Going from Click to Brick
Gilboa said adding stores to its ecommerce offerings was a natural progression for Warby Parker.
“For us we really focused on providing a great online experience but an offline as well,” said Gilboa. “We have 70 stores and we’ll have 90 by the end of the year. We can see a clear path to several hundred stores in addition to a thriving ecommerce business.”
Gilboa said one benefit of having stores is a rich source of in-person customer data. “We have learned so much from face-to-face conversations, feedback that from a purely digital relationship probably would have been impossible to get,” he said.
Warby Parker launched its first pop-up shop called the Holiday Spectacle Bazaar in a garage in SoHo, New York in 2013, a move viewed as crazy by industry observers. They then transformed an old school bus into a rolling store, driving around the country for 18 months and setting up pop-ups in 15 different cities. It also served as a live lab and location scouting exercise.
“In every city we made sure to park the bus in at least three or four different locations” Gilboa said. “We were generating sales but also testing the waters around which cities and which parts of these cities were most receptive for a more permanent location.” This exercise led to the opening of the first store in Washington D.C.’s Georgetown section.
Gilboa said the company learned that physical retail was far from dead – it just needed a creative makeover that enabled a fun experience for shoppers. Each store has its own design and personality reflective of the local market and audience, and the company created its own unified POS system.

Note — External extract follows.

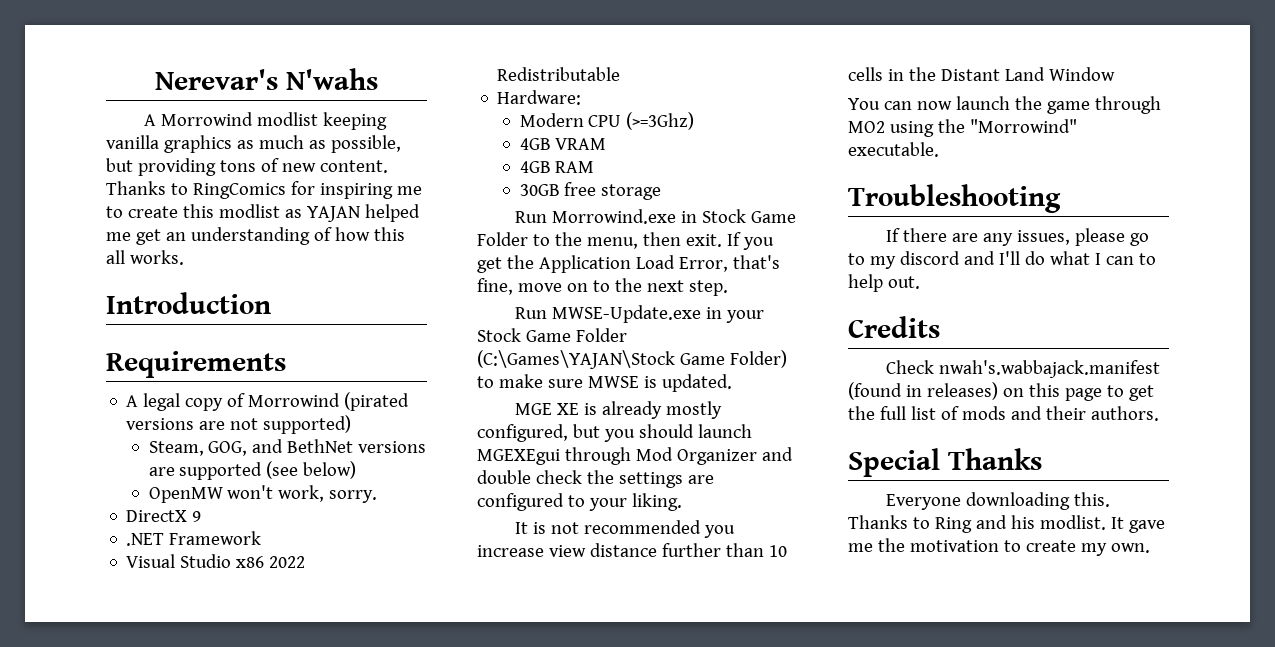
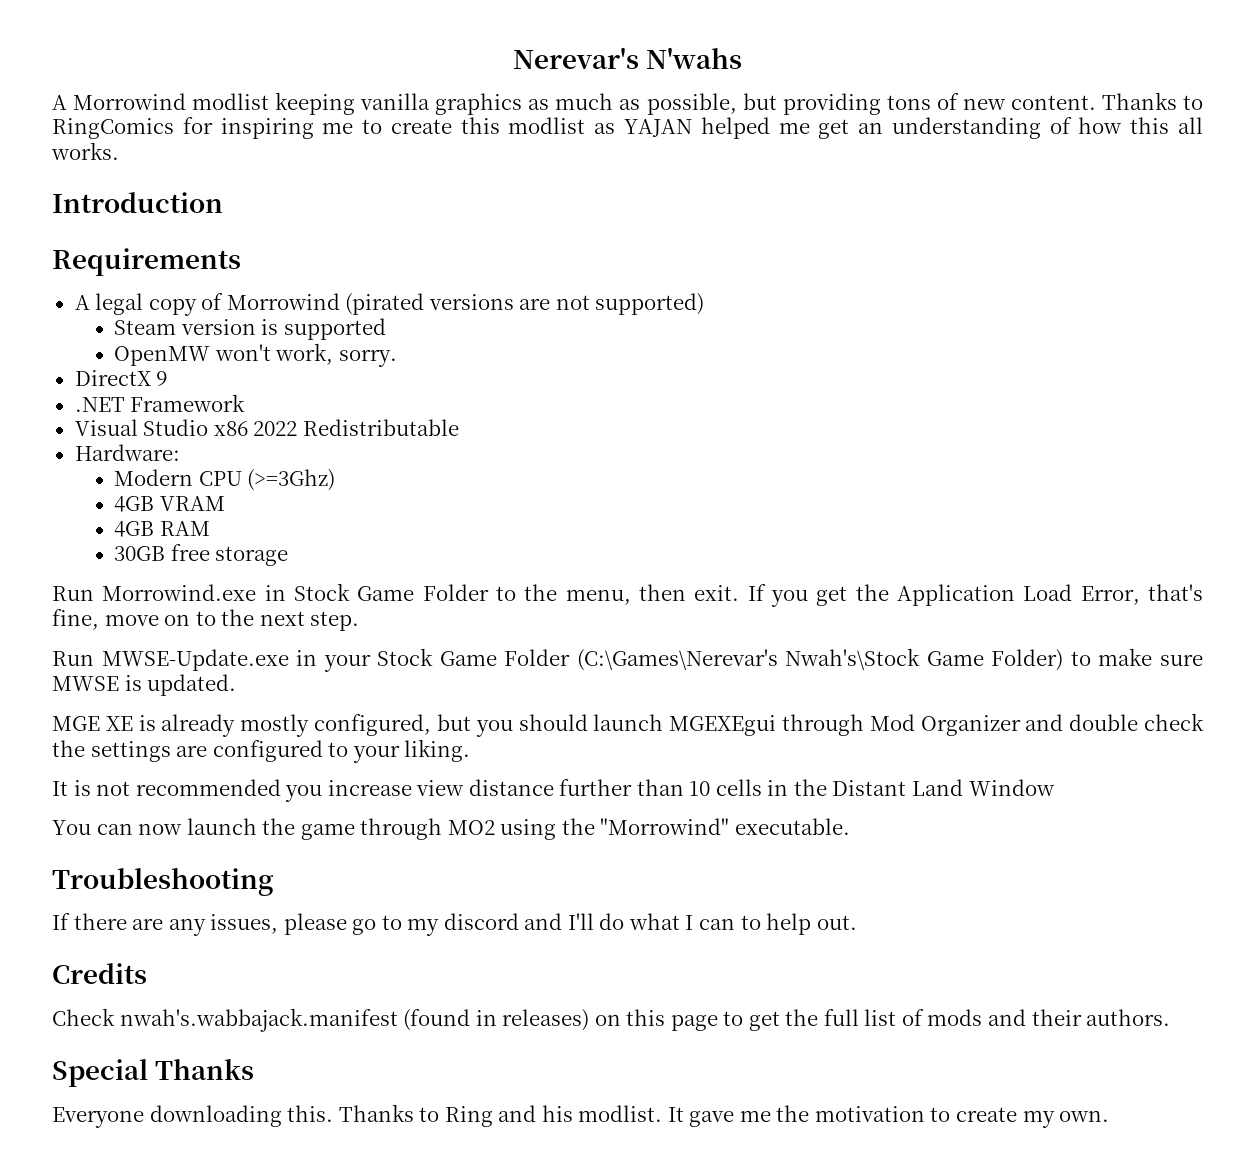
- Steam, GOG, and BethNet versions are supported (see below)
+ Steam version is supported
- Run MWSE-Update.exe in your Stock Game Folder (C:\Games\YAJAN\Stock Game Folder) to make sure MWSE is updated.
+ Run MWSE-Update.exe in your Stock Game Folder (C:\Games\Nerevar's Nwah's\Stock Game Folder) to make sure MWSE is updated.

“What we found from having both an online and offline experience is that people aren’t choosing one channel over the other,” he said. “We’re finding that 75% of people that buy something in our store have been to our website first. What they really value is convenience so we invested in technology to make the online and offline experience as convenient as possible.”
After noticing that many customers were coming into stores after a website or app visit, with the names of frames scribbled on pieces of paper, Warby Parker created the ability to favorite items, with the information immediately accessible to store associates.
“We also found the reverse was happening where a lot of people were trying on frames in our store but they weren’t quite ready to check out,” Gilboa said. “They didn’t know their insurance benefit or wanted to ask someone else’s opinion so they asked our team to write down the name of the frames they’re looking at.”
Now associates can take pictures of customers wearing a favorite frame, turn it into a digital bookmark they can send to the customer via email, and with one click add it to their cart.
Gilboa said Warby Parker’s ability to address customer needs has contributed to its net promoter score of 86, the highest in the industry and well above other categories.
Another innovation is Warby Parker’s “Find Your Fit” feature. Using an iPhone 10, shoppers can take measurements from 30,000 points on their face, leading to more accurate recommendations.
It also launched Prescription Check, a tele-health service in its app that allows an optometrist to assess a customer’s vision through a particular pair of glasses. Gilboa stressed this isn’t meant to replace eye exams. Doctors review the results and let customers know whether they need a full exam or just an updated prescription.